Но по жгучей дрожи, которая пронизывает ее от одной мысли об его ласке, она понимает, что в этой любви — ее гибель. Страсть этого человека, как пожар, сожгла бы ее тело и душу, она это знает… Она это знает хорошо, после его поцелуев. Она хорошо понимает, что не ее он целовал. Но вся кровь ее зажглась от этой ласки. Она утратила сон, потеряла себя.». Отдаться такому — значит отказаться от сцены… утонуть в этой любви со всеми исканиями, стремлениями. Утратить творческие силы, талант…
А он, не подозревая об ее тоске и волненье, все мечется, как лев в клетке, по узкой дорожке сада и говорит:
— Не думайте, Бога ради, что я завидую Каратыгину… Нет у меня этого в душе! Мало того… Я преклоняюсь перед ним… Как он любит свое дело, как он умеет работать! Какая красота всякий жест его, каждая поза, каждый звук голоса!.. Меня бесили мои поклонники, когда они шикали ему… Мы оба с ним такие разные… Зачем нас сравнивать? Зачем травить его или меня в газетах?
— Успокойтесь, Павел Степанович, — говорит она, к подходя и касаясь его руки. — Сядьте!.. Прочтите мне лучше ваши стихи… Помните, вы обещали?
Он затихает, как будто ее прикосновение, ее близость утишили бурю в его душе…
Он долго сидит, задумавшись. Под деревьями совсем темно. Сумерки коротки на юге, и звезды уже мерцают сквозь листву. Море вздыхает неподалеку. Страстно пахнут цветы.
Надежде Васильевне жутко почему-то сидеть с ним рядом… Она стоит под деревом и глядит на силуэт его сгорбившейся фигуры. Вдруг она слышит печальный голос:
Ах, нет, друзья!.. Я не приду в беседу вашу,
Веселья вашего не отравлю собой…
Испейте без меня всю наслажденья чашу,
А я остануся один с моей тоской!
Прошла пора, когда бокал самозабвенья
Я осушал до дна среди моих друзей,
И, чувствуя тогда всю негу наслажденья,
Я думал, говорил и вспоминал о ней…
Прошла пора… Она вовек не возвратится,
Былого счастия мне больше не видать,
И, вспоминая быль, мечтой не насладиться…
Все, кончено… И мне уж больше не мечтать…
Он смолк. Молчит и Надежда Васильевна. А сердце бьется, и горло сжимается от подступающих слез. Она думает, что эти стихи навеяны любовью к Поленьке.
— Вы помните Львову-Синецкую? — неожиданно спрашивает Мочалов.
— Да, конечно…
— Эти стихи я посвятил ей.
Надежда Васильевна вся подалась вперед. Губы открылись… Спросить не смеет.

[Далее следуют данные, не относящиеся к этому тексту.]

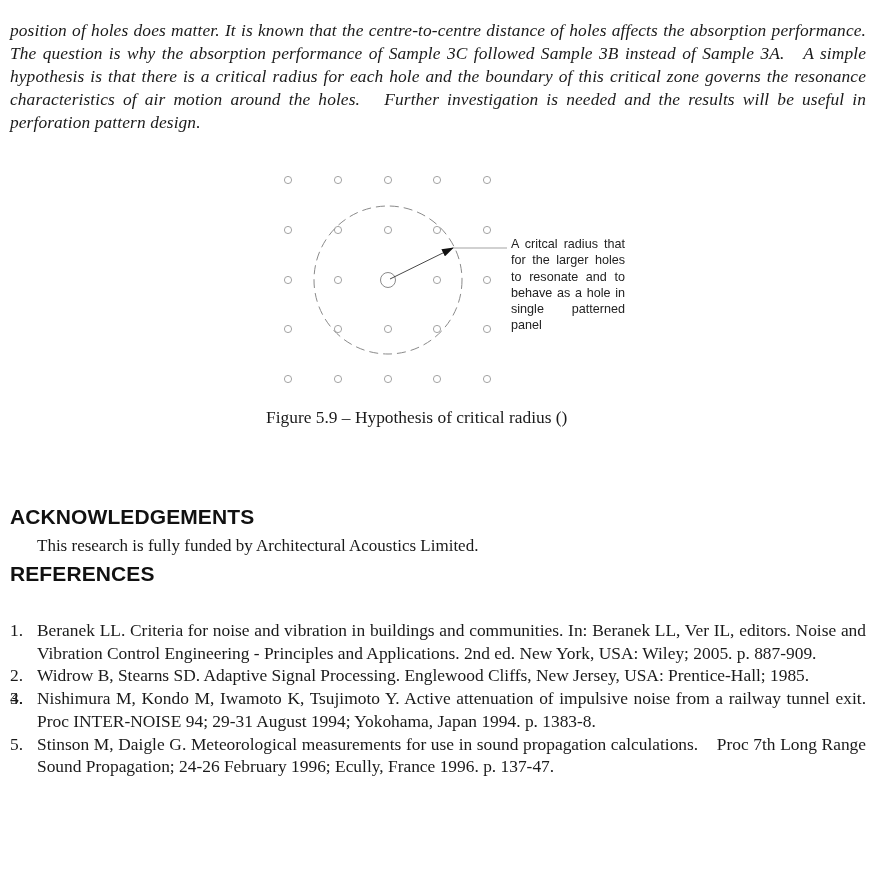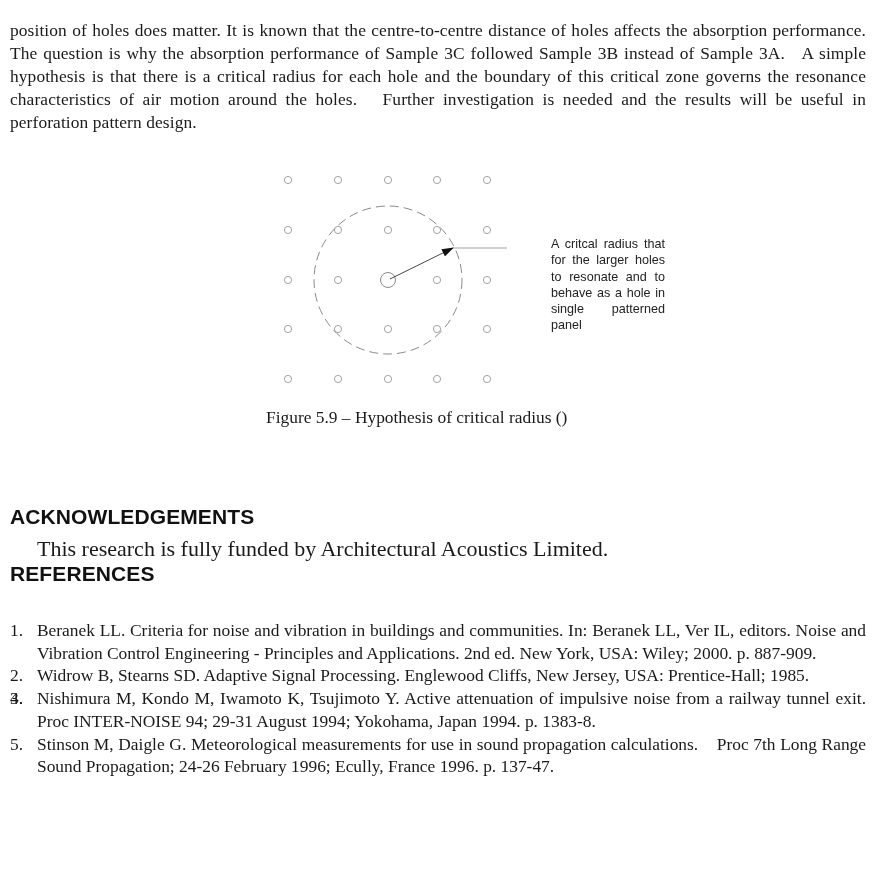"position of holes does matter." .para { font-style: none -> italic }
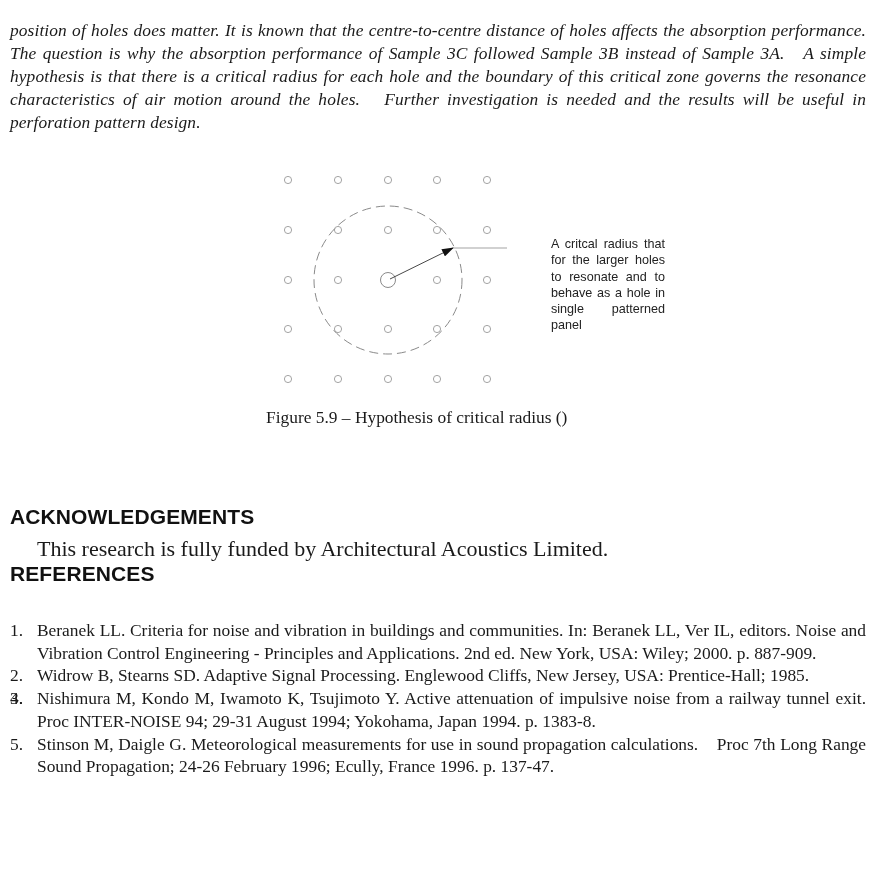"A critcal radius that for" .annot { margin-left: 40px -> none }
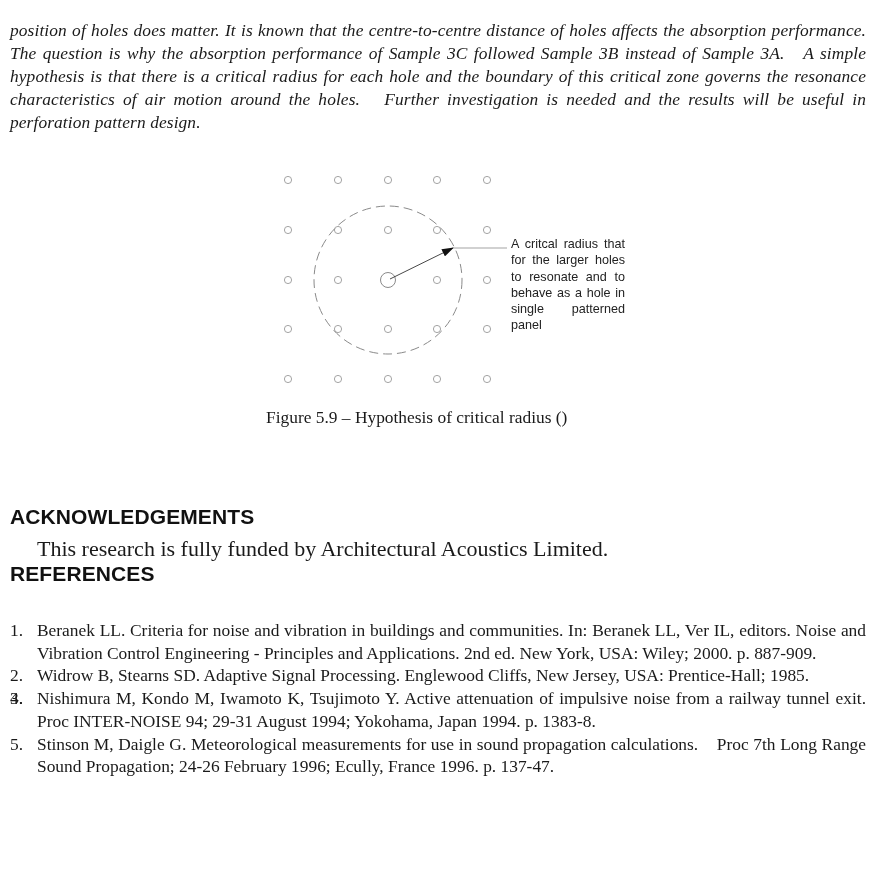"This research is fully funded" .ack { font-size: 22px -> 17px }
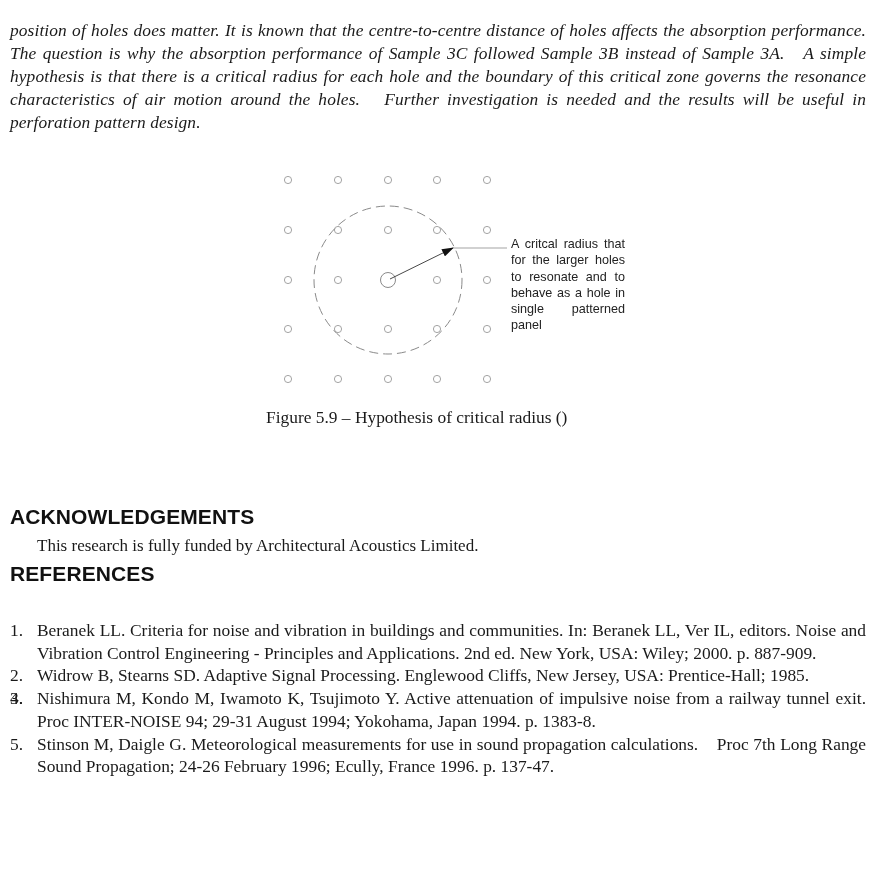"Beranek LL. Criteria for noise" span { text: 2000 -> 2005 }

— Мне было семнадцать лет, когда я поступил на сцену. Был бенефис Колпакова… Ставили Царя Эдипа. Колпаков играл Эдипа, я Полиника… И отец мой играл со мною. Он был прекрасный актер… собой красавец… Публика его любила. Сестра Маша дебютировала тоже в тот вечер— Мы имели огромный успех… Потом я играл с Львовой-Синецкой во всех ролях, влюбился в нее безумно…
— В нее?! Но ведь она старше вас!
— Что ж из того? Она была очень красива… Да… я много выстрадал из-за этой любви… О Кокошкине вы слышали?
— Он был, кажется… раньше директором?..
— Ненавидел я его тогда от всей души! Впрочем… я не жалею о том, что страдал так много… Это была хорошая школа… А хотите (голос его опять застенчиво дрожит)… я прочту другие стихи?.. Вот недавно тут, у моря, сидел… как-то сами собой вылились…
— Да… да… читайте!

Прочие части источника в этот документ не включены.